= Cartan–Karlhede algorithm =

The Cartan–Karlhede algorithm is a procedure for completely classifying and comparing Riemannian manifolds. Given two Riemannian manifolds of the same dimension, it is not always obvious whether they are locally isometric. Élie Cartan, using his exterior calculus with his method of moving frames, showed that it is always possible to compare the manifolds. Carl Brans developed the method further, and the first practical implementation was presented by Anders Karlhede in 1980.

The main strategy of the algorithm is to take covariant derivatives of the Riemann tensor. Cartan showed that in n dimensions at most n(n+1)/2 differentiations suffice. If the Riemann tensor and its derivatives of the one manifold are algebraically compatible with the other, then the two manifolds are isometric. The Cartan–Karlhede algorithm therefore acts as a kind of generalization of the Petrov classification.

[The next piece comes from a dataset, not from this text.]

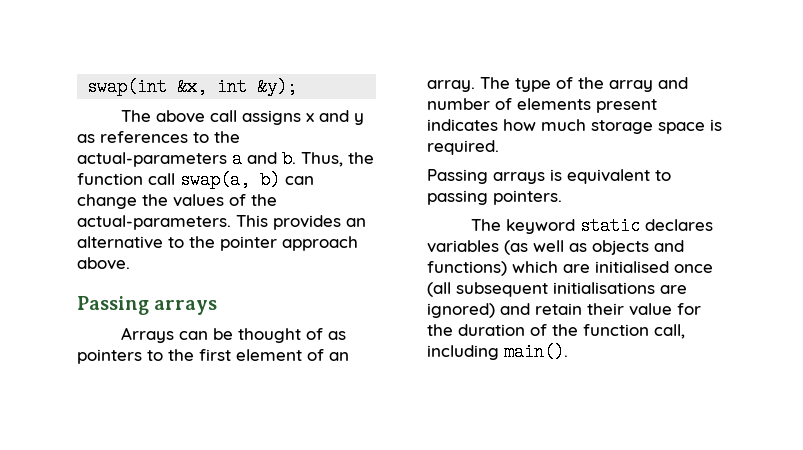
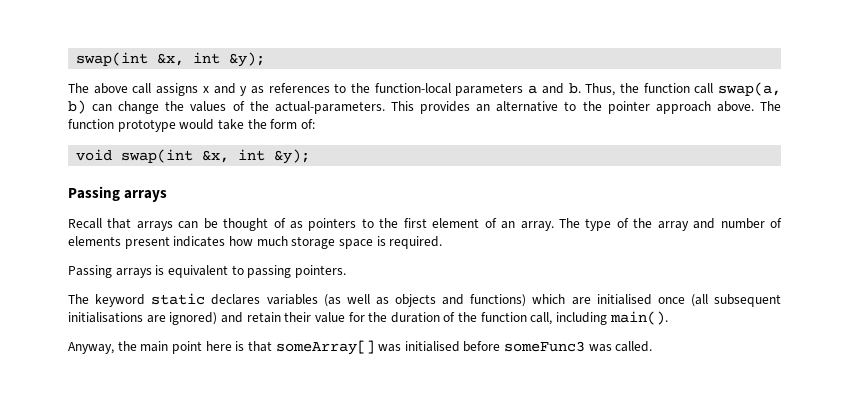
[77,152,227,167] actual-parameters -> [374,83,524,96] function-local parameters
(130, 263) none -> [760,101,781,111] [68,119,315,132] [76,149,311,164] The function prototype would take the form of: // void swap(int &x, int &y);
[120,327,174,343] Arrays -> [68,218,173,231] Recall that arrays
(568, 352) none -> [68,340,653,355] // Anyway, the main point here is that someArray[] was initialised before someFunc3 was called.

The potentially large number of derivatives can be computationally prohibitive. The algorithm was implemented in an early symbolic computation engine, SHEEP, but the size of the computations proved too challenging for early computer systems to handle. For most problems considered, far fewer derivatives than the maximum are actually required, and the algorithm is more manageable on modern computers. On the other hand, no publicly available version exists in more modern software.

==Physical applications==

The Cartan–Karlhede algorithm has important applications in general relativity. One reason for this is that the simpler notion of curvature invariants fails to distinguish spacetimes as well as they distinguish Riemannian manifolds. This difference in behavior is due ultimately to the fact that spacetimes have isotropy subgroups which are subgroups of the Lorentz group SO^{+}(1,3), which is a noncompact Lie group, while four-dimensional Riemannian manifolds (i.e., with positive definite metric tensor), have isotropy groups which are subgroups of the compact Lie group SO(4).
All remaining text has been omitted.